- [Aim of the exercise] Note how many lines in the entries below contain the string "make", and answer with that number and no other text.

- [Records supplied]

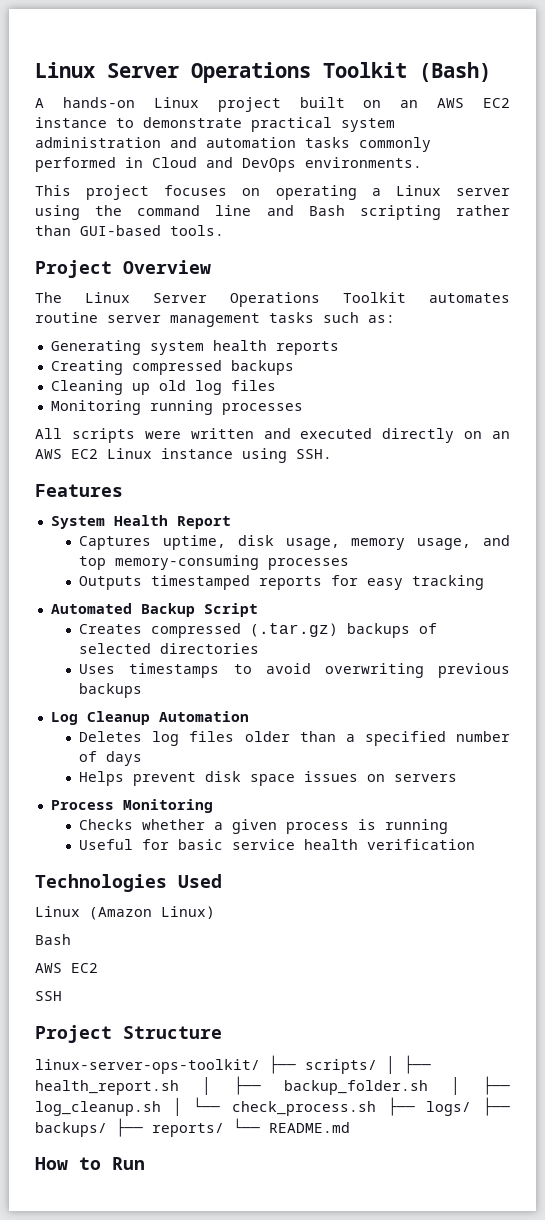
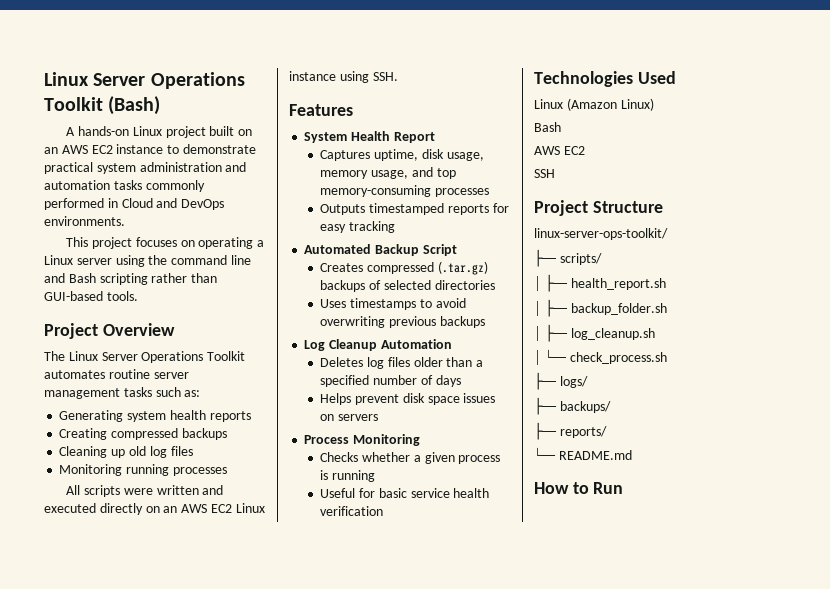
- linux-server-ops-toolkit/ ├── scripts/ │ ├── health_report.sh │ ├── backup_folder.sh │ ├── log_cleanup.sh │ └── check_process.sh ├── logs/ ├── backups/ ├── reports/ └── README.md
+ linux-server-ops-toolkit/
+ ├── scripts/
+ │ ├── health_report.sh
+ │ ├── backup_folder.sh
+ │ ├── log_cleanup.sh
+ │ └── check_process.sh
+ ├── logs/
+ ├── backups/
+ ├── reports/
+ └── README.md

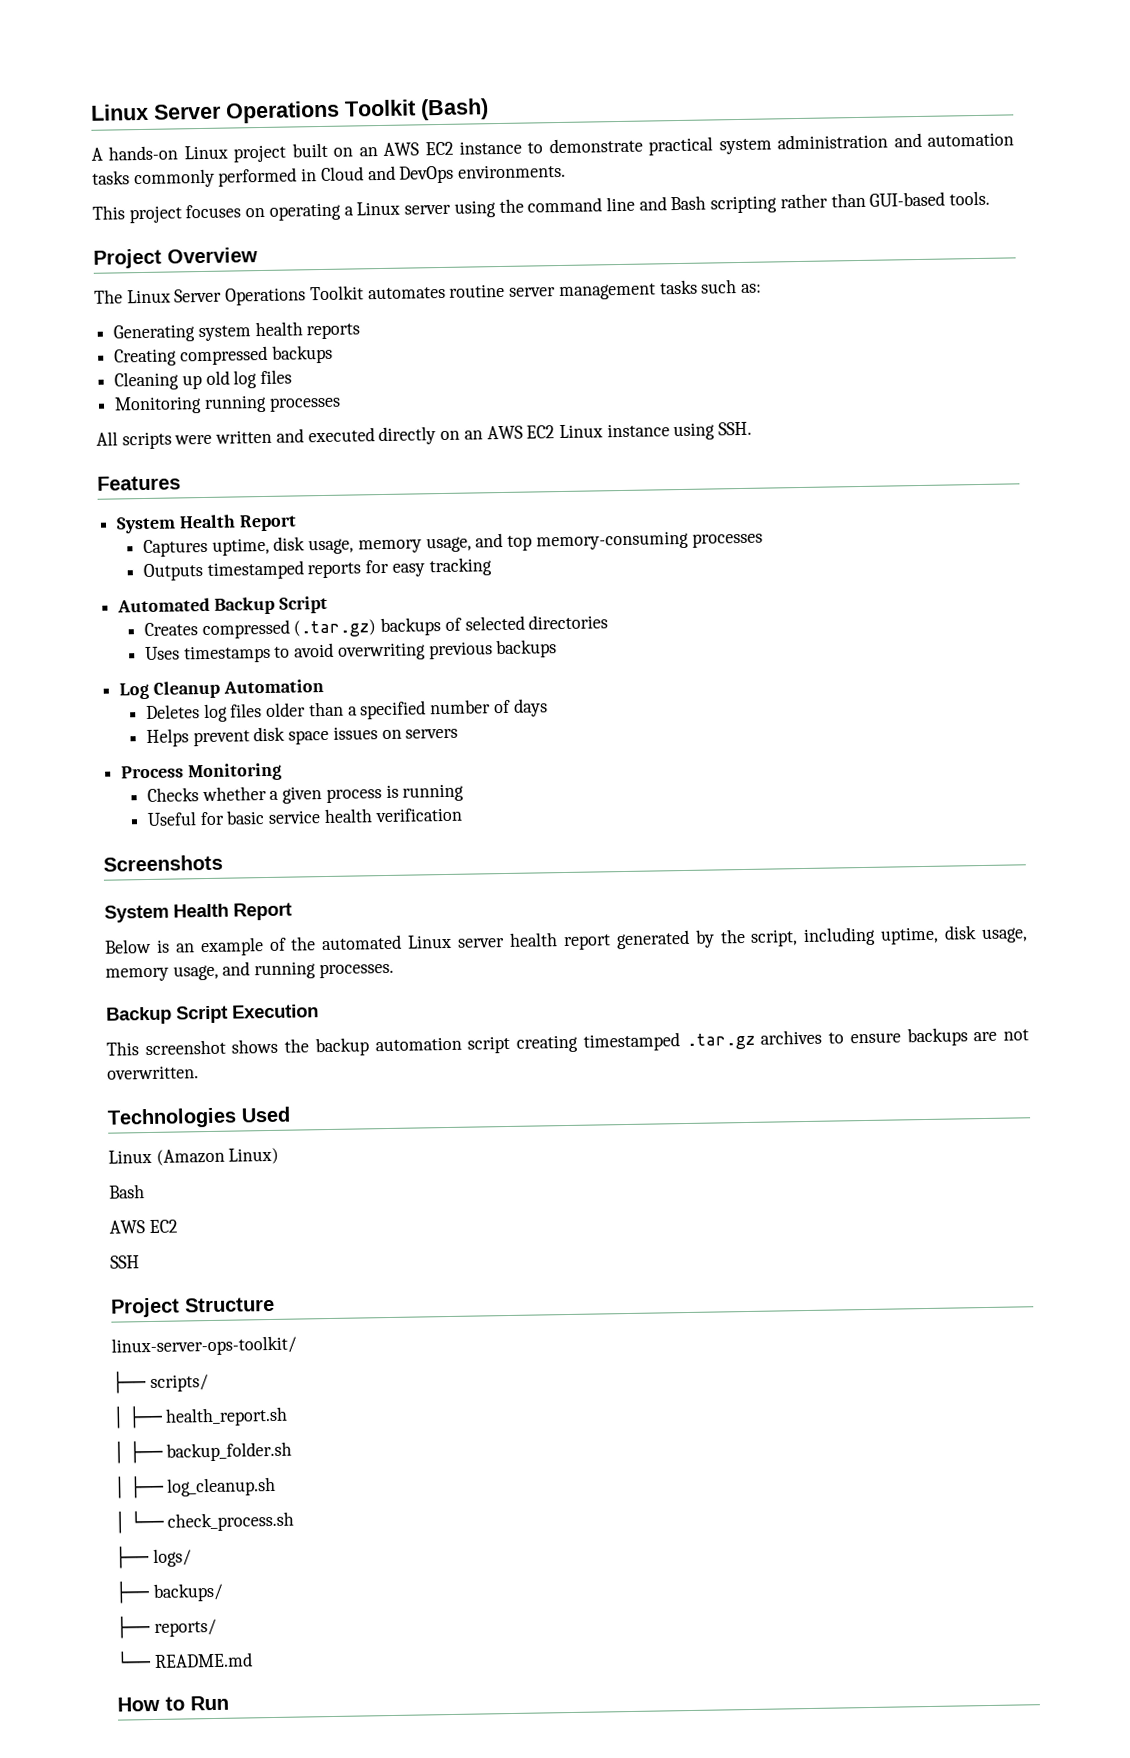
+ Screenshots
+ System Health Report
+ Below is an example of the automated Linux server health report generated by the script, including uptime, disk usage, memory usage, and running processes.
+ Backup Script Execution
+ This screenshot shows the backup automation script creating timestamped .tar.gz archives to ensure backups are not overwritten.

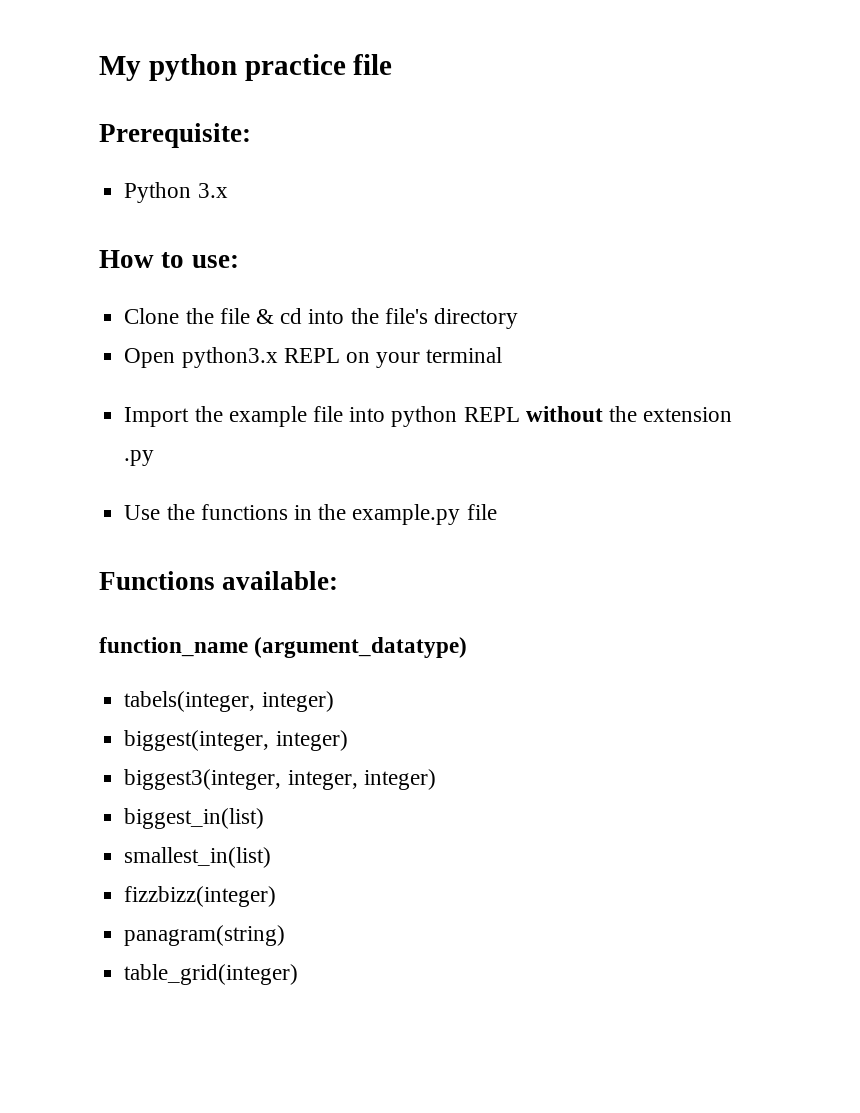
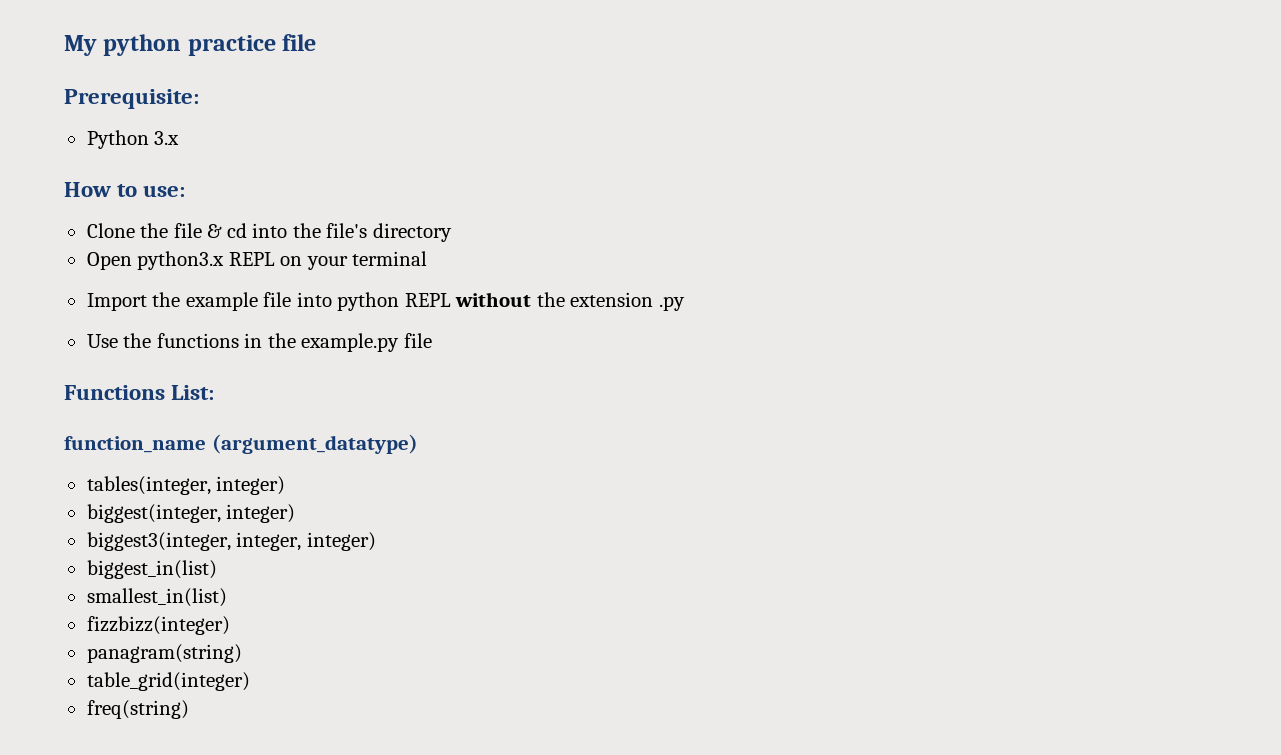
- Functions available:
+ Functions List:
- tabels(integer, integer)
+ tables(integer, integer)
+ freq(string)

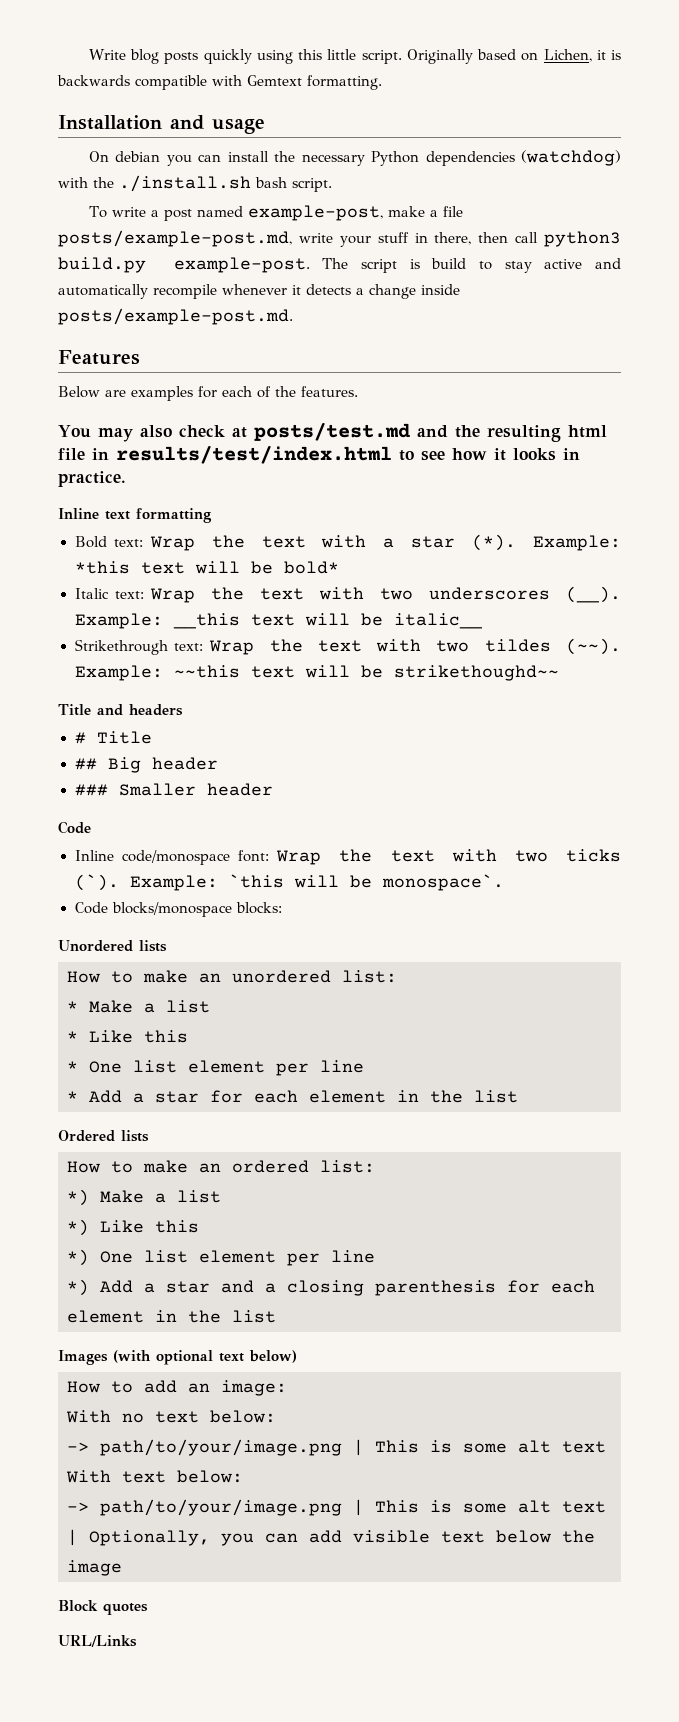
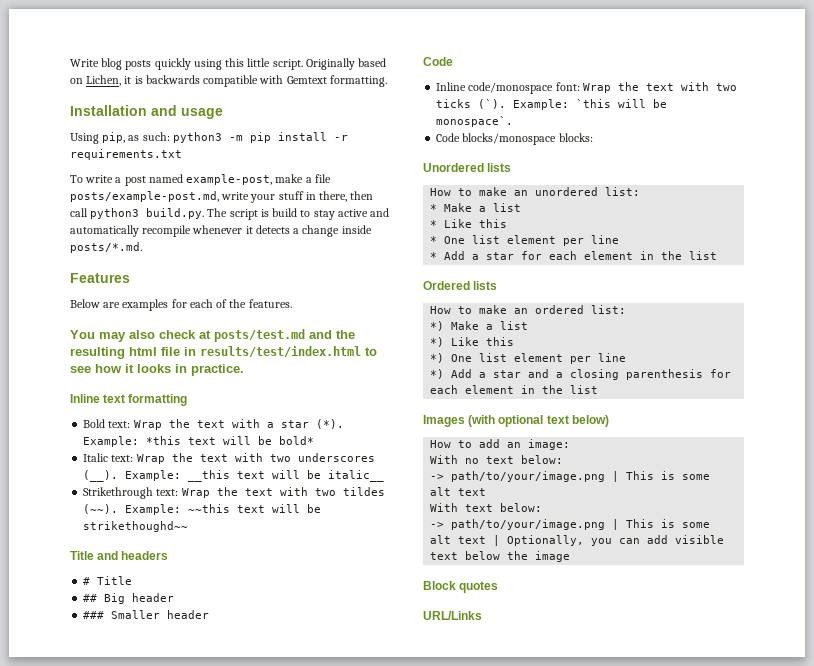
- On debian you can install the necessary Python dependencies (watchdog) with the ./install.sh bash script.
+ Using pip, as such: python3 -m pip install -r requirements.txt
- To write a post named example-post, make a file posts/example-post.md, write your stuff in there, then call python3 build.py example-post. The script is build to stay active and automatically recompile whenever it detects a change inside posts/example-post.md.
+ To write a post named example-post, make a file posts/example-post.md, write your stuff in there, then call python3 build.py. The script is build to stay active and automatically recompile whenever it detects a change inside posts/*.md.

- [Completed exercise] 2